Introduction to HRM & Overview of the HR Role
In this lesson, you’re expected to learn about:
– the basics of Human Resource Management (HRM)
– the importance of HRM
– the functions, goals, and scope of HRM
What is Human Resource Management?
Competition for talent is increasing, skills shortages are worsening, and social-recruiting tools are making it easier than ever for workers to change jobs.
To address these challenges, human resource executives must align their HR management and talent strategies in order to create great employee experiences that serve their customers and business in the best possible way.
What is Human Resources?
William R. Tracey, in The Human Resources Glossary, defines Human Resources as: “The people that staff and operate an organization,” as contrasted with the financial and material resources of an organization. A Human Resource is a single person or employee within your organization.
Human Resources is also the organizational function that deals with the people and issues related to people such as compensation, hiring, performance management, and training.
What is Human Resource Management?
Human Resource Management (HRM), usually referred to as HR, is the function within an organization that focuses on the recruitment of, management of, and providing direction for the people who work in an organization.
The HRM department provides the knowledge, necessary tools, training, administrative services, coaching, legal and management advice, and talent management oversight that the rest of the organization needs for successful operation.
Many HR departments are responsible for organization development that generates the culture of the organization. They are charged with responsibilities to ensure that their organization appropriately builds teams and inspires employee empowerment.
Need for Talent
In 1997, McKinsey & Company coined the term the war for talent to describe the increasingly competitive corporate landscape for recruiting and retaining talented employees.
Today, a strong talent-centric strategy may be the most important focus for organizations. A talent-centric organizationrecruits, retains, and develops the right talent at the right price at the right time, to meet rapidly changing customer needs.
The right employees adapt to solve problems and recognize opportunities, which are important skills in today’s dynamic business environment.
https://www.youtube.com/watch?v=9ZLbSk1Te68&t=1s
The key functions of the Human Resources Management (HRM) team include recruiting people, training them, performance appraisals, motivating employees as well as workplace communication, workplace safety, and much more.

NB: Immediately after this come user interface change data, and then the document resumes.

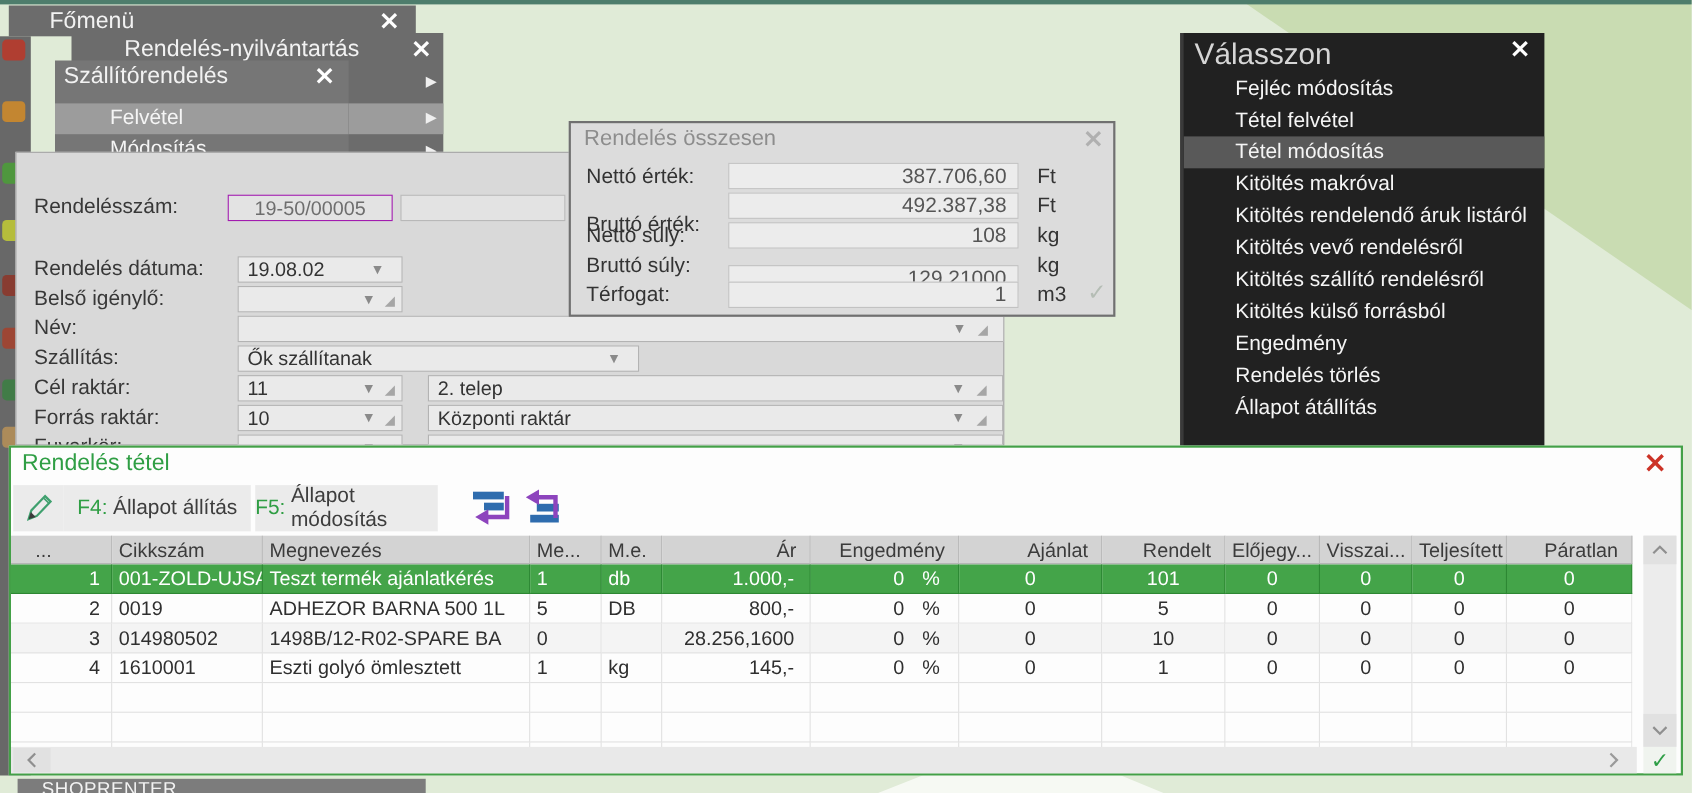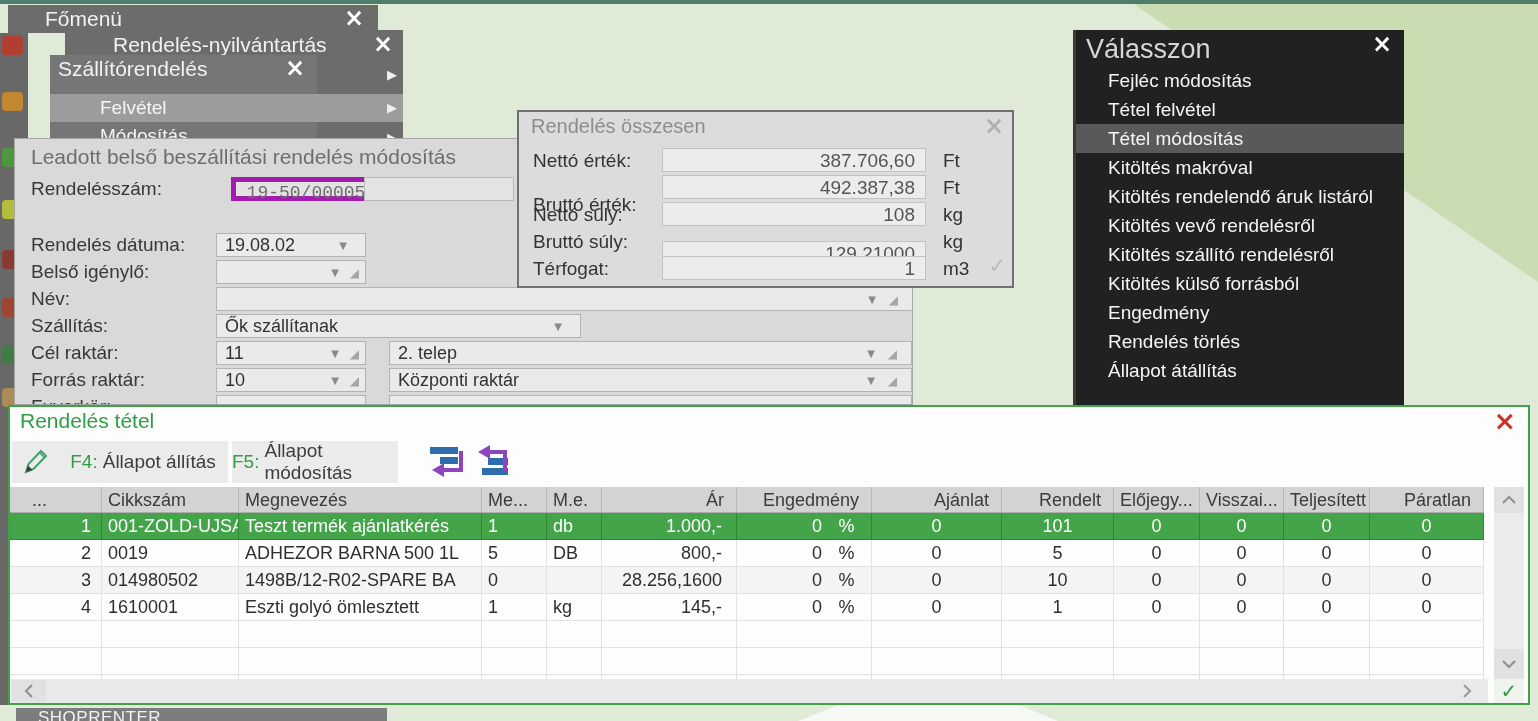--- a/index.html
+++ b/index.html
@@ -39,7 +39,7 @@
 
   
   #valasszon{left:1073px;top:30px;width:331px;height:378px;background:#212121;border-left:3px solid #3a3a3a;overflow:hidden;}
-  .vitem{position:absolute;left:0;width:100%;height:29px;line-height:29px;padding-left:32px;box-sizing:border-box;font-size:19px;color:#f5f5f5;white-space:nowrap;}
+  .vitem{position:absolute;left:0;width:100%;height:29px;line-height:29px;padding-left:47px;box-sizing:border-box;font-size:19px;color:#f5f5f5;white-space:nowrap;}
   .vsel{background:#595959;}
 
   

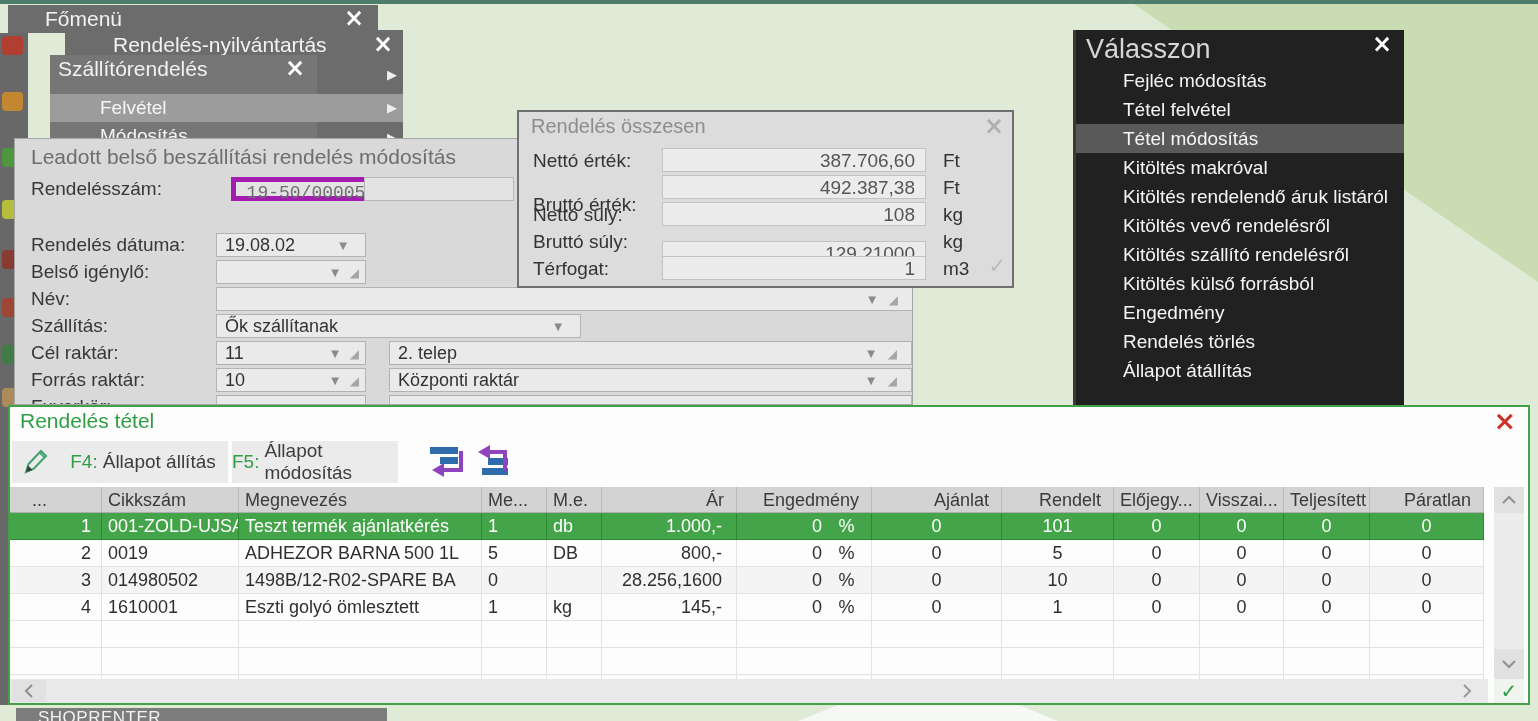--- a/index.html
+++ b/index.html
@@ -114,7 +114,6 @@
 </div>
 
 <div class="abs" id="form-win">
-  <span class="abs" style="left:16px;top:6px;font-size:21px;color:#6e6e6e;white-space:nowrap;">Leadott belső beszállítási rendelés módosítás</span>
 
   <span class="abs flabel" style="left:16px;top:39px;text-align:center;">Rendelésszám:</span>
   <div class="fld ro" style="left:216px;top:38px;width:150px;border:5px solid #a21caf;font-family:Liberation Mono, monospace;">

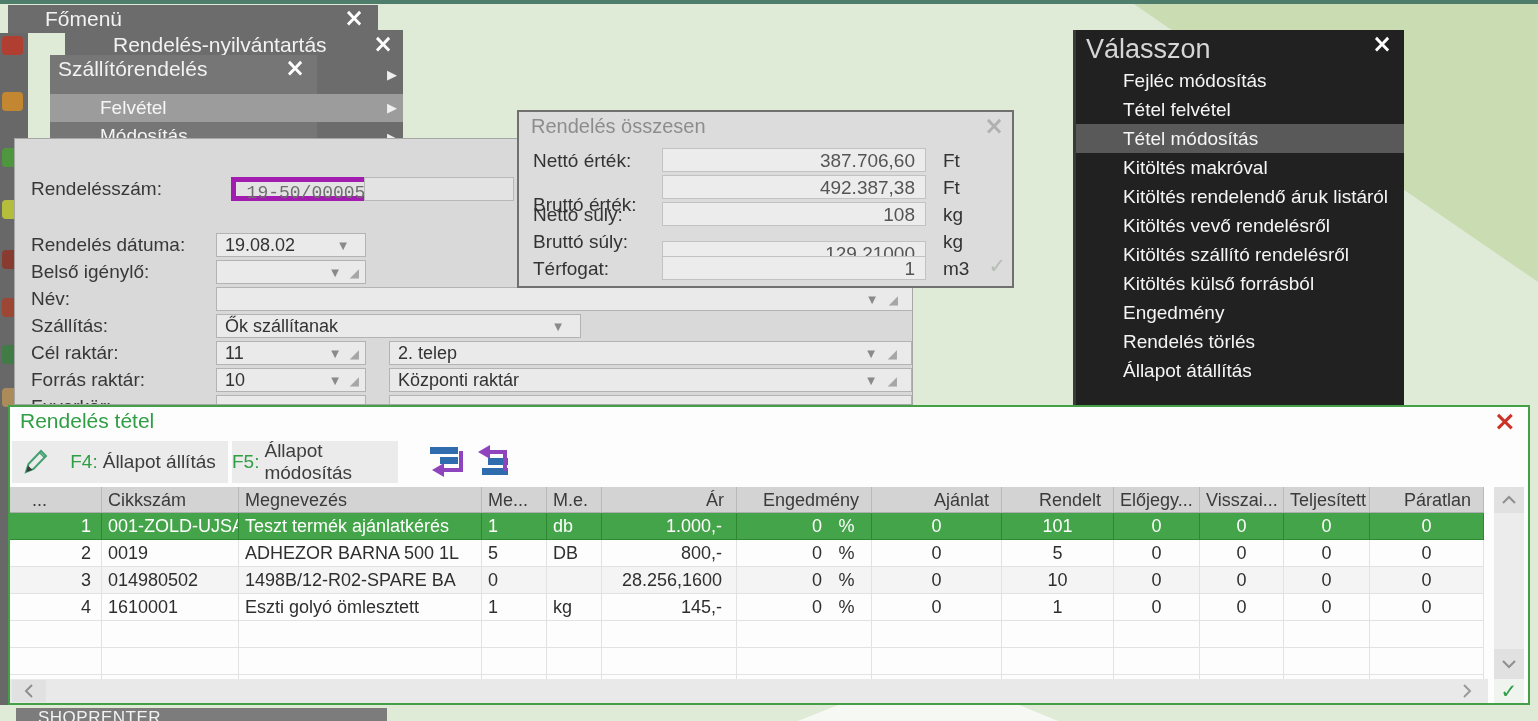--- a/index.html
+++ b/index.html
@@ -116,7 +116,7 @@
 <div class="abs" id="form-win">
 
   <span class="abs flabel" style="left:16px;top:39px;text-align:center;">Rendelésszám:</span>
-  <div class="fld ro" style="left:216px;top:38px;width:150px;border:5px solid #a21caf;font-family:Liberation Mono, monospace;">
+  <div class="fld ro" style="left:192px;top:38px;width:150px;border:1px solid #a21caf;">
     <span class="val">19-50/00005</span>
   </div>
   <div class="fld ro" style="left:349px;top:38px;width:150px;border:1px solid #b8b8b8;">

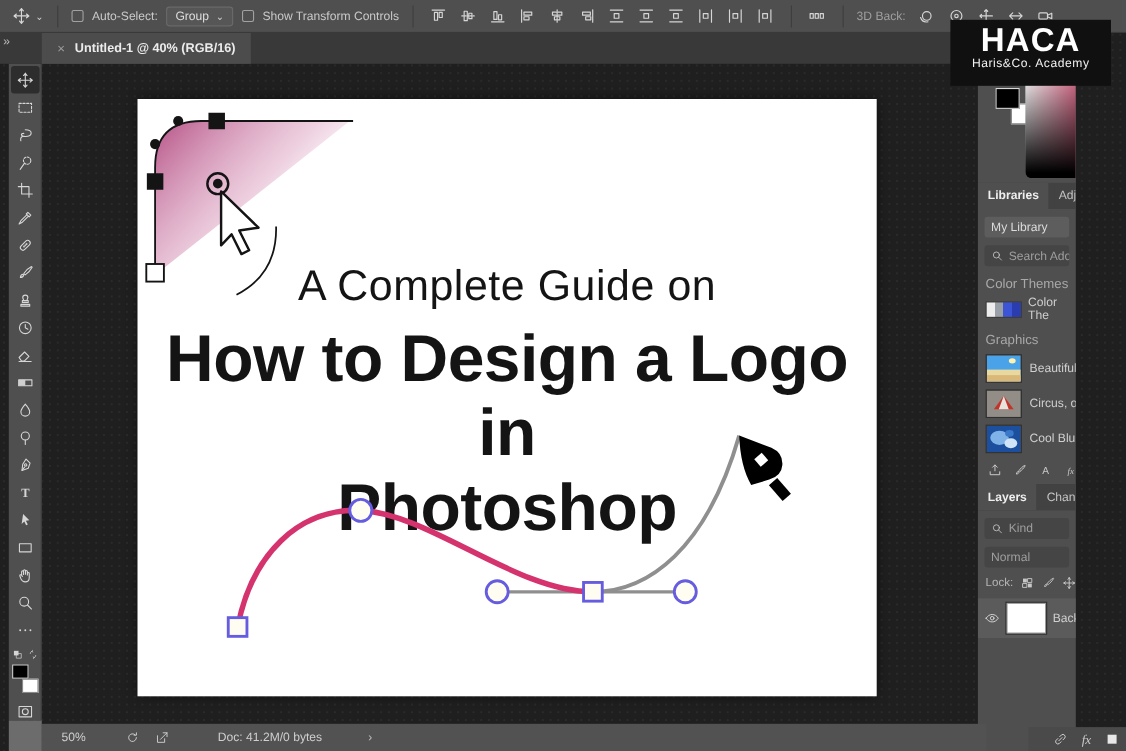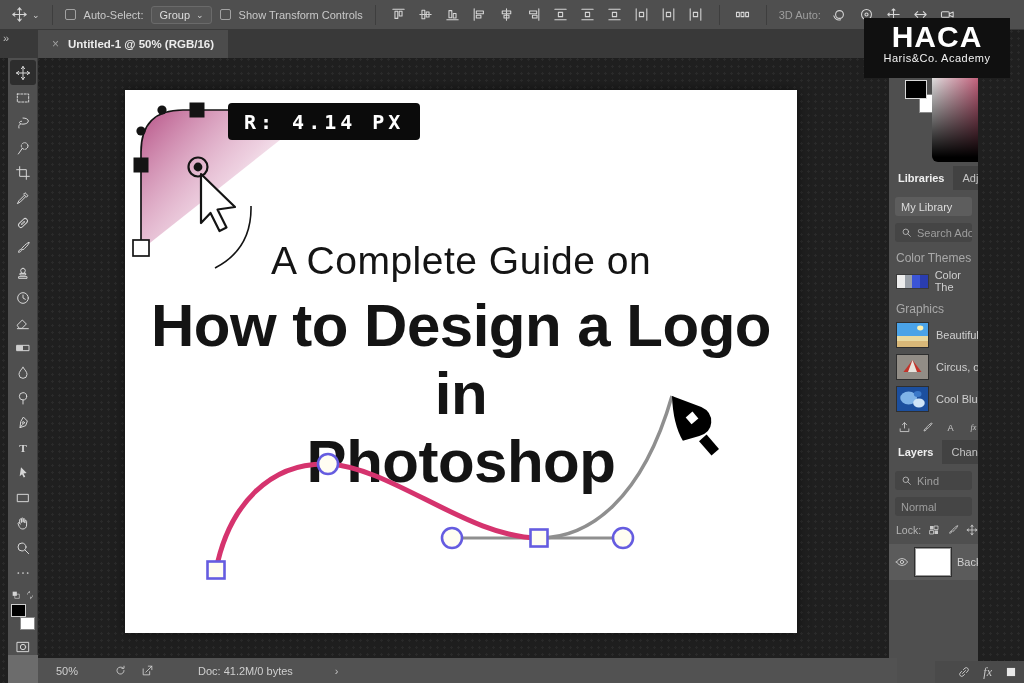--- a/index.html
+++ b/index.html
@@ -207,7 +207,7 @@
       </svg>
     </span>
   <div class="ob-sep"></div>
-  <span class="ob-label" style="color:#9e9e9e">3D Auto:</span>
+  <span class="ob-label" style="color:#9e9e9e">3D Back:</span>
   <div id="mode3d-icons">
       <span class="icon-btn">
         <svg class="ticon" viewBox="0 0 24 24" fill="none" stroke="#d6d6d6" stroke-width="1.5" stroke-linecap="round" stroke-linejoin="round">

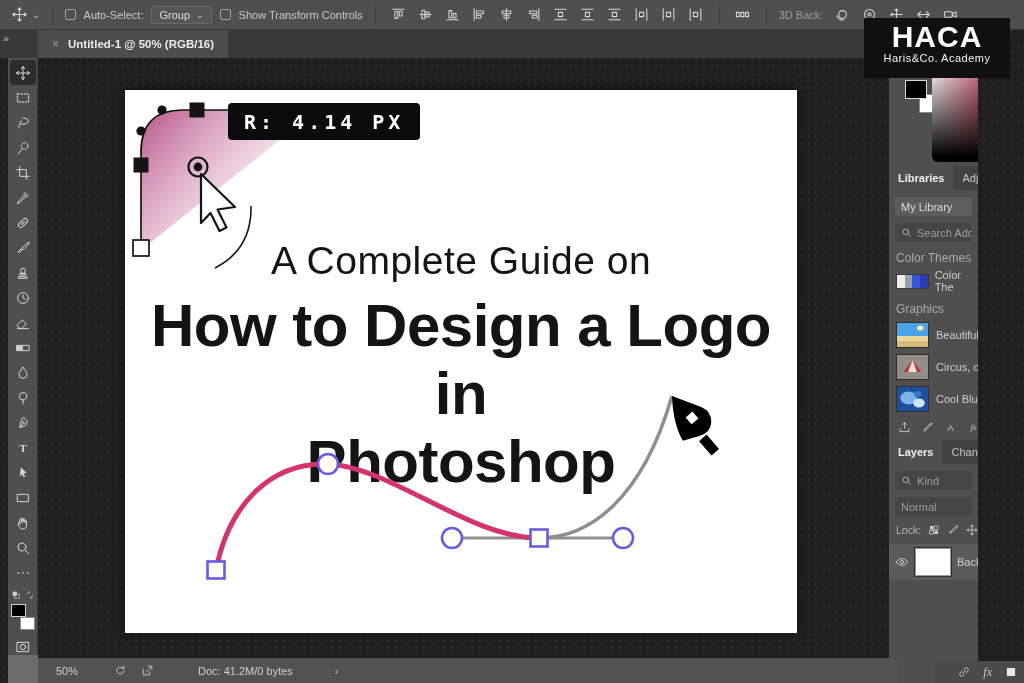--- a/index.html
+++ b/index.html
@@ -244,7 +244,7 @@
   <span id="panel-overflow">»</span>
   <div id="doc-tab">
     <span class="close">×</span>
-    <span class="title">Untitled-1 @ 50% (RGB/16)</span>
+    <span class="title">Untitled-1 @ 40% (RGB/16)</span>
   </div>
 </div>
 

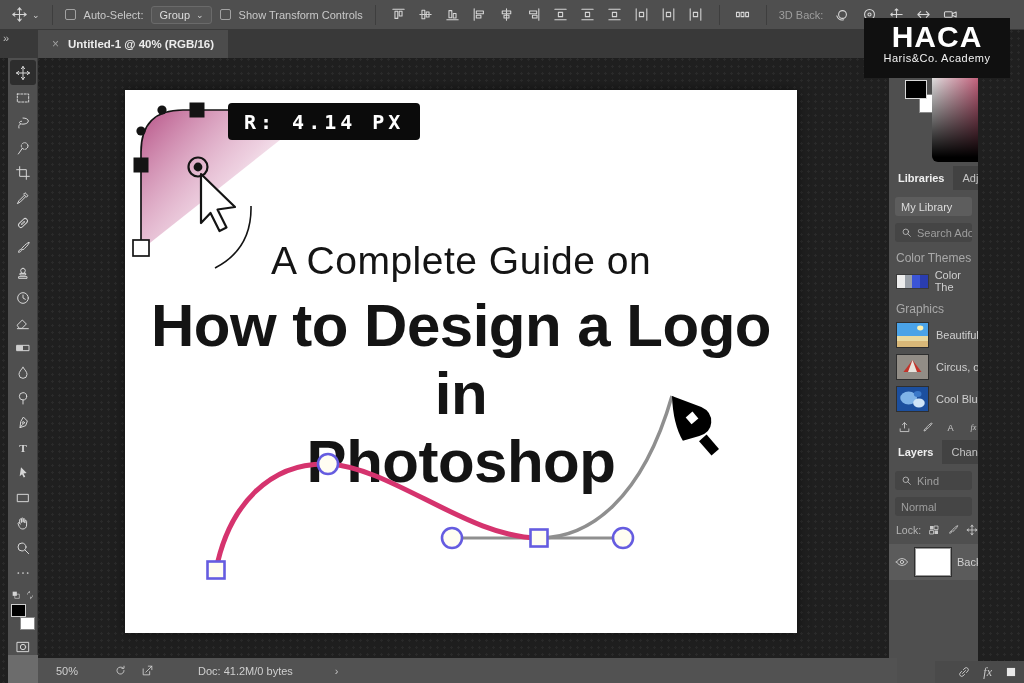--- a/index.html
+++ b/index.html
@@ -456,7 +456,6 @@
     </g>
   </svg>
 
-  <div id="radius-badge">R: 4.14 PX</div>
 </div>
 
 <div id="haca-logo" class="abs">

1) Talent-centric: Finding, hiring, and developing the best people in line with your business strategy. Leveraging new business best practices that touch on work-life balance and wellness to increase the overall employee experience. Providing the tools that support sourcing, talent review, and succession planning.
2) Social and collaborative: Building a collaborative culture that drives better communication between people, better productivity across teams, and increased knowledge sharing across departments.
3) Insightful: Delivering business insights to every department, from answering complex workforce questions and forecasting performance and risks to empowering leaders to make smart decisions in real-time to meet their goals.
• HR monitors the culture.
• HR owns the overall talent management processes.
• HR is responsible for the overall recruiting of a superior workforce.
• HR recommends market-based salaries and develops an overall strategic compensation plan.
• HR recommends and implements employee benefit programs that attract and retain your best employees.
1) Managerial Function
This includes the following:
• Planning
• Organizing
• Staffing
• Directing
• Controlling
This includes the following:
• Employment
• Human Resource Development
• Compensation
• Employee Relations
It is the first operative function of HRM. Employment is concerned with securing and employing the people possessing the required kind and level of human resources necessary to achieve the organizational objectives.
It covers functions such as job analysis, human resources planning, recruitment, selection, placement, induction and internal mobility.
http://www.enotesmba.com/2014/11/functions-of-human-resource-management.html
1) Micro HRM
This covers the subfunctions of HR policy and practice (Mahoney and Deckop 1986). These can be further grouped into two main categories. The largest group of sub-functions is concerned with managing individuals and small groups, including such areas as recruitment, selection, induction, training and development, performance management, and remuneration.
Strategic HRM is concerned with systemic questions and issues of serious consequence. SHRM focuses on the overall HR strategies adopted by business units and companies and tries to measure their impacts on performance (e.g. Dyer 1984; Delery and Doty 1996).
A third major domain is International HRM (‘IHRM’). Less engaged with the theoretical bridges that are important in strategic HRM, IHRM concerns itself with HRM in companies operating across national boundaries.
International HRM is an amalgam of the micro and the macro with a strong tradition of work on how HR sub-functions, such as selection and remuneration, might be adapted to international assignments.
This confusing detail and profound diversity naturally begs a fundamental question: what are employers seeking through engaging in HRM and how do their goals for HRM relate to their broader business objectives?
• Recruiting
• Hiring
• Training
• Organization Development
• Communication
• Performance Management
• Coaching
• Policy Recommendation
• Salary and Benefits
• Team Building
• Employee Relations
• Leadership
With changing times, the focus of HRM is also changing. HRM is slowly moving away from the traditional administration, personnel, and transactional roles as these are either outsourced or fully automated with exception based business rules.
The function is now expected to perform value added tasks by strategically utilizing employees and ensuring that the various employee programs are recommended and implemented in a positive manner that impacts business in measurable ways.